O relatório procurou apontar “o que a sociedade tem direito de exigir de sua imprensa”. Definiu duas regras essenciais para o legítimo exercício da liberdade de informação e de opinião:
1. “Todos os pontos de vista importantes e todos os interesses da sociedade devem estar representados nos organismos de comunicação de massa”.
2. “É necessário que a imprensa dê uma ideia dos grupos que constituem a sociedade. Dizer a verdade a respeito de qualquer grupo social – sem excluir suas debilidades e vícios – inclui também reconhecer os seus valores, suas aspirações, seu caráter humano.”
As recomendações exaradas no relatório da Comissão sobre a Liberdade de Imprensa refletem o espírito do tempo nos Estados Unidos e na Europa Ocidental: a aposta no aperfeiçoamento dos processos de controle democrático sobre o Estado e o poder privado. O trauma das duas guerras mundiais e da Grande Depressão saturou o ambiente intelectual dos anos 40 do século XX da rejeição ao mercado despótico e ao totalitarismo político.
O sociólogo Karl Mannheim, pensador representativo de sua época, escreveu em 1950 no livro Liberdade, Poder e Planejamento Democrático: “... não devemos restringir o nosso conceito de poder ao poder político.
Trataremos do poder econômico e administrativo, assim como do poder de persuasão que se manifesta através da religião, da educação e dos meios de comunicação de massa, tais como a imprensa, o cinema e a radiodifusão”. Para Mannheim, deve-se temer menos os governos, que podemos controlar e substituir, e muito mais os poderes privados que exercem sua influência no “interior” das sociedades capitalistas.
Na aurora do século XXI, as forças democráticas sobreviventes, os que ainda conseguem respirar no “admirável mundo novo” construído pelo capitalismo da finança e das fake newsmal conseguem defender o que restou dos direitos sociais e econômicos obtidos pelos subalternos no imediato pós-Guerra.
Os meios de comunicação empresariais nativos reivindicam a neutralidade e a isenção.
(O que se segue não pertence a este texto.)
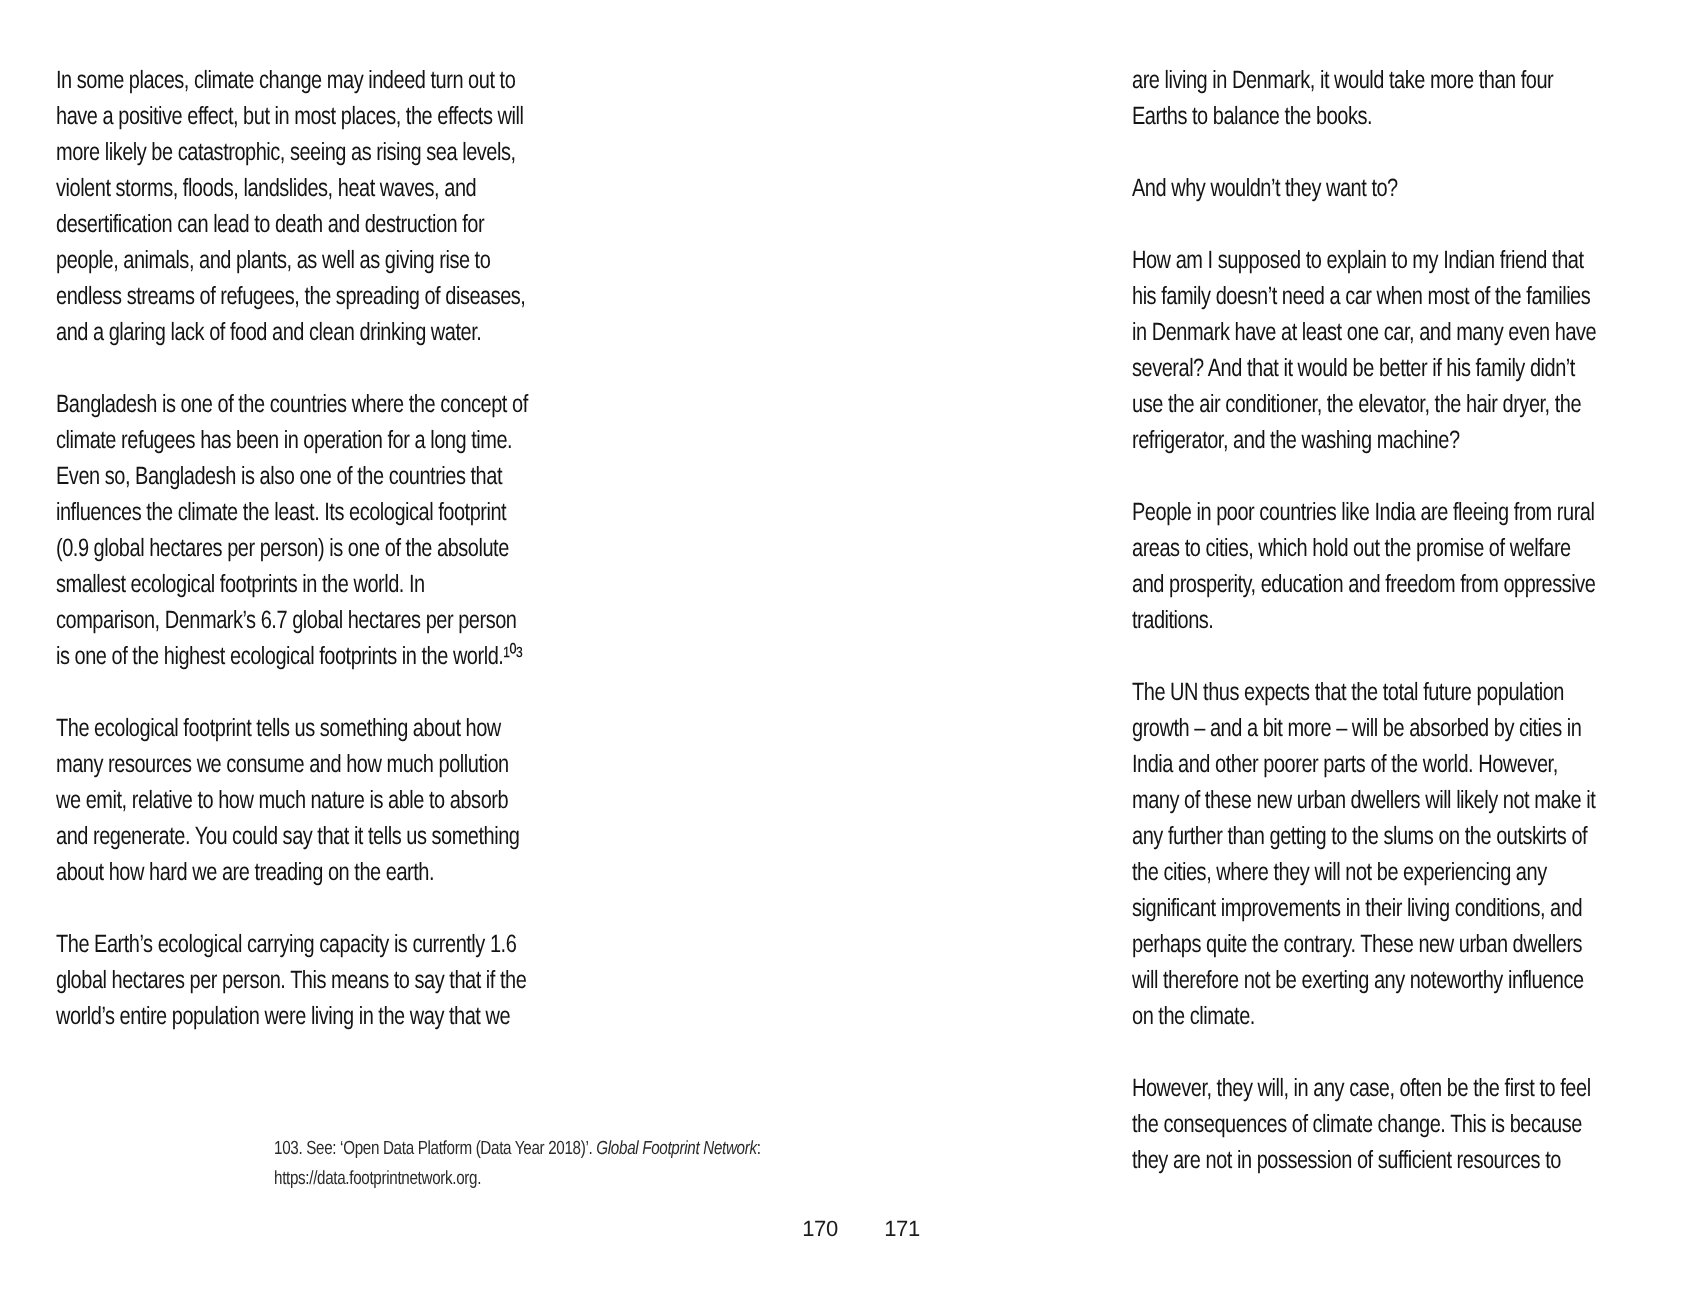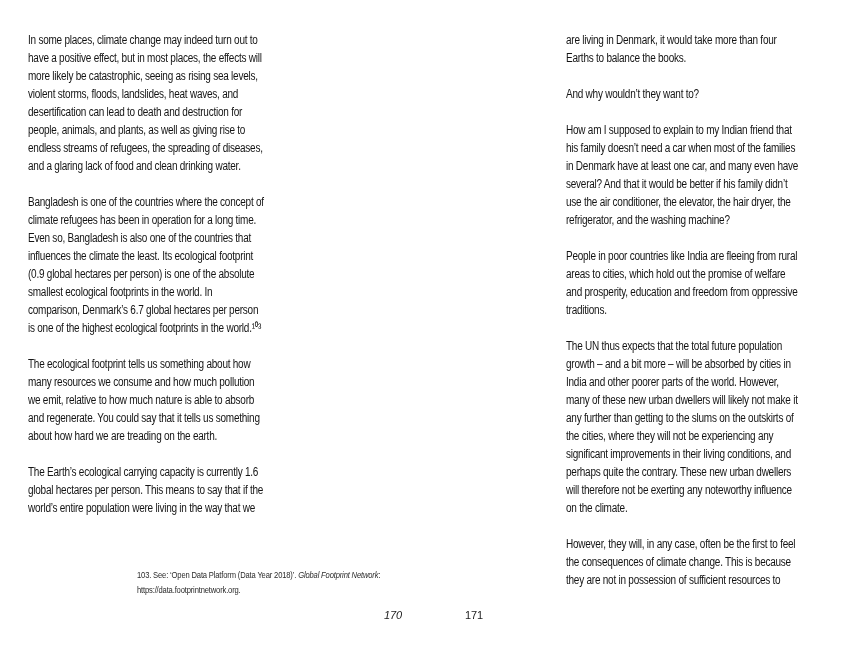--- a/index.html
+++ b/index.html
@@ -49,22 +49,22 @@
   .pagenum {
     position: absolute;
     top: 608px;
     width: 40px;
     text-align: center;
     font-size: 11px;
     line-height: 14px;
     letter-spacing: -0.2px;
     color: #1c1c1c;
   }
-  .pagenum-left  { left: 373px; font-style: italic; }
-  .pagenum-right { left: 454px; }
+  .pagenum-left  { left: 390px; }
+  .pagenum-right { left: 431px; }
 </style>
 </head>
 <body>
 
 <div>
 
   <div class="text-col col-left">
     <p class="para">In some places, climate change may indeed turn out to
 have a positive effect, but in most places, the effects will
 more likely be catastrophic, seeing as rising sea levels,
Ingenuidade ou excesso de esperteza? O relatório de 1947 não advoga a neutralidade impossível, mas reconhece a disparidade de situações sociais e defende a diversidade de visões do mundo.
Compelida pela disputa de audiência a mídia contemporânea, não raro, é arrastada para o abismo da vulgaridade. O âncora do Jornal Nacional, William Bonner, conseguiu escapar, certa vez, de seu teleprompter: confessou que a grande mídia repercute e realimenta as simplificações e slogans no afã de manipular a “massa informe dos Homer Simpson”.
Para manter o status quo, os senhores da informação e da opinião empenham-se em abastardar as faculdades de compreensão dos indivíduos entregues à solidão em meio à bulha das multidões. No interior da sociedade de massa, a relação perversa entre a linguagem midiática e o desamparo dos indivíduos sem relações acolhedoras instiga a prática de tropelias e brutalidades. As boas intenções de Ricardo Gandour naufragam nas águas profundas e traiçoeiras da oligarquia colonial brasileira.
A defesa da liberdade de opinião e de informação é fundamental para a sobrevivência do espaço público democrático, mas incompatível com o controle social e político exercido pelos monopólios midiáticos.
Defende seus privilégios com eficiência crescente numa sociedade encantada pela “inversão” de significados e pelo ilusionismo da liberdade de escolha do indivíduo-consumidor. A censura da opinião e até do silêncio alheios, a intimidação sistemática, deve “aparecer” aos olhos do público consumidor como legítimo exercício dos direitos de opinar, de informar e de defender a comunidade.